(MATERIAL SUPPLIED begins)

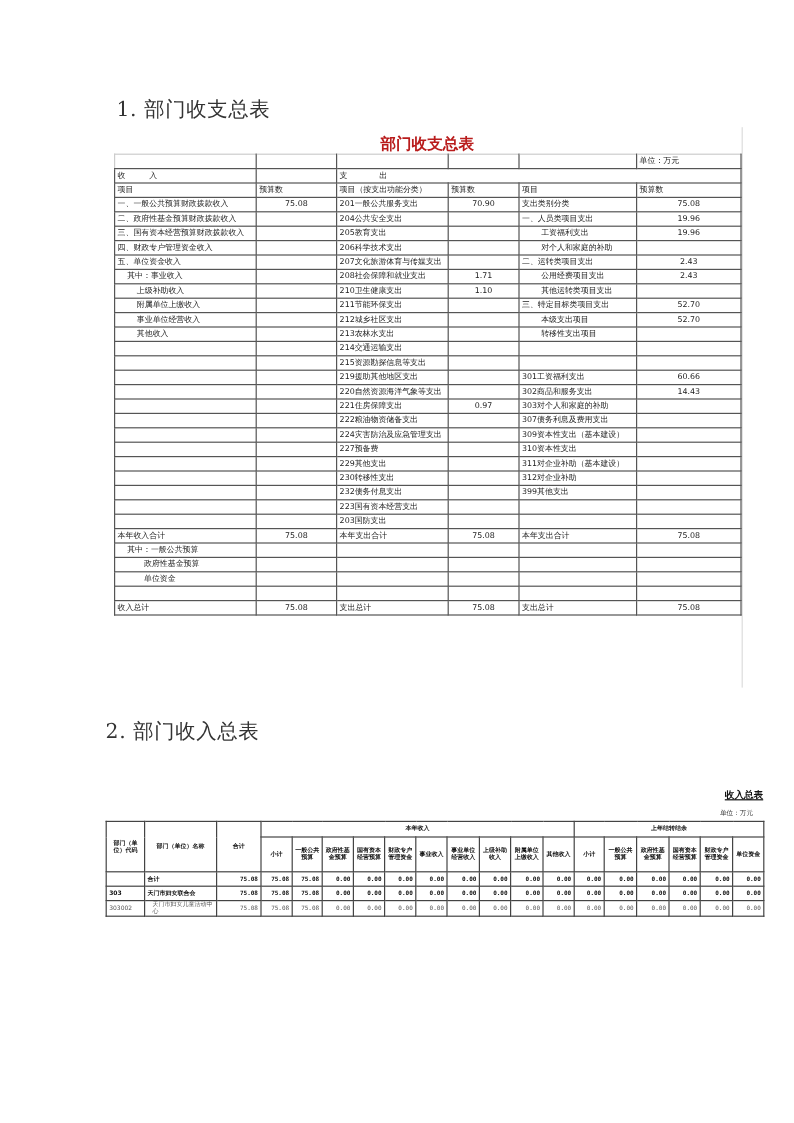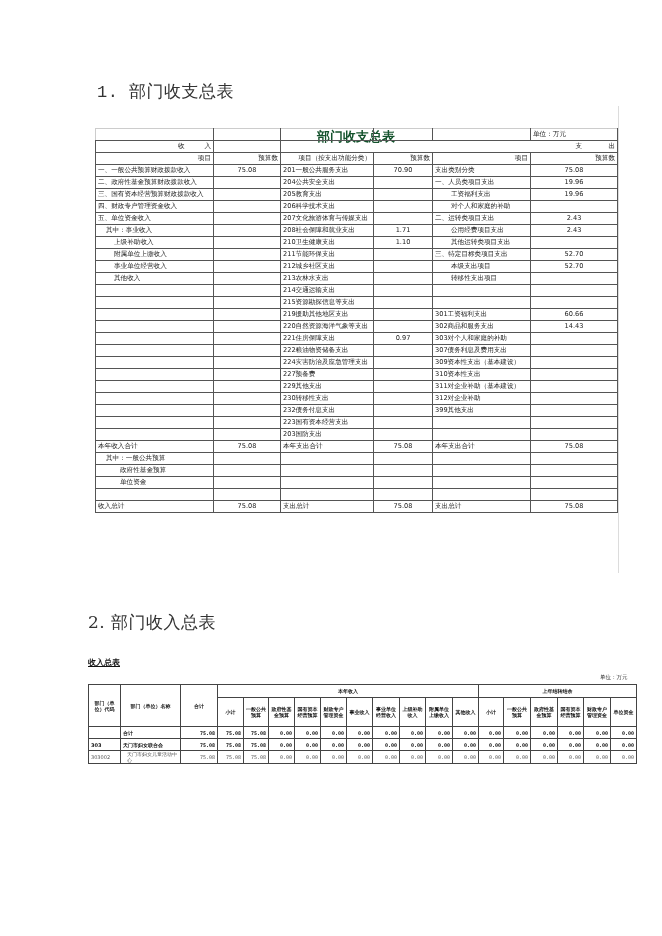--- a/index.html
+++ b/index.html
@@ -1,32 +1,32 @@
 <!DOCTYPE html>
 <html><head>
 <meta charset="utf-8">
 <style>
   html, body { margin:0; padding:0; background:#ffffff; }
   body { width:662px; height:936px; position:relative; overflow:hidden; font-family:"DejaVu Sans", sans-serif; color:#222; }
   .section-title { position:absolute; font-family:"DejaVu Serif", serif; font-size:17px; color:#333; letter-spacing:0.5px; }
-  #s1 { left:97px; top:80px;font-family:Liberation Mono, monospace; }
-  #s2 { left:88px; top:611px; }
+  #s1 { left:97px; top:80px; }
+  #s2 { left:88px; top:598px; }
 
   .frame1 { position:absolute; left:95px; top:106px; width:523px; height:467px; border-right:1px solid #dcdcdc; }
-  .t1-title { position:absolute; left:95px; top:128px; width:522px; text-align:center; font-size:13px; font-weight:bold; color:#14532d; }
+  .t1-title { position:absolute; left:95px; top:111px; width:522px; text-align:center; font-size:13px; font-weight:bold; color:#b91c1c; }
   table.t1 { position:absolute; left:95px; top:128px; border-collapse:collapse; table-layout:fixed; width:522px; font-size:6.6px; color:#222; }
   table.t1 td { border:1px solid #555; height:11px; padding:0 2px; white-space:nowrap; overflow:hidden; line-height:11px; }
   table.t1 td.num { text-align:center; }
-  table.t1 td.c { text-align:right; }
+  table.t1 td.c { text-align:left; }
   table.t1 tr.unit td { border-top:1px solid #ccc; border-left:1px solid #ccc; }
   .ind1 { padding-left:10px !important; }
   .ind2 { padding-left:18px !important; }
   .ind3 { padding-left:24px !important; }
 
-  .t2-title { position:absolute; left:88px; top:657px; width:548px; text-align:left; font-size:8px; font-weight:bold; color:#111;text-decoration:underline; }
+  .t2-title { position:absolute; left:88px; top:657px; width:548px; text-align:right; font-size:8px; font-weight:bold; color:#111;text-decoration:underline; }
   .t2-unit { position:absolute; left:600px; top:674px; font-size:5.5px; color:#333; }
   table.t2 { position:absolute; left:88px; top:684px; border-collapse:collapse; table-layout:fixed; width:548px; font-size:5px; color:#111; }
   table.t2 td { border:1px solid #444; padding:0 1px; text-align:center; overflow:hidden; line-height:6px; }
   table.t2 tr.h1 td { height:12px; font-weight:bold; }
   table.t2 tr.h2 td { height:28px; font-weight:bold; }
   table.t2 tr.d td { height:11px; font-family:"DejaVu Sans Mono", monospace; font-weight:bold; }
   table.t2 tr.d td.n { text-align:right; padding-right:2px; }
   table.t2 tr.d td.l { text-align:left; padding-left:2px; font-family:"DejaVu Sans", sans-serif; }
   table.t2 tr.d.light td { font-weight:normal; color:#555; }
 </style>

(MATERIAL SUPPLIED ends)

WORK TO BE COMPLETED: Take the lines above from the one holding "table.t2 tr.h1 td" to the last and output them exactly.

EXPECTED ANSWER:
   table.t2 tr.h1 td { height:12px; font-weight:bold; }
   table.t2 tr.h2 td { height:28px; font-weight:bold; }
   table.t2 tr.d td { height:11px; font-family:"DejaVu Sans Mono", monospace; font-weight:bold; }
   table.t2 tr.d td.n { text-align:right; padding-right:2px; }
   table.t2 tr.d td.l { text-align:left; padding-left:2px; font-family:"DejaVu Sans", sans-serif; }
   table.t2 tr.d.light td { font-weight:normal; color:#555; }
 </style>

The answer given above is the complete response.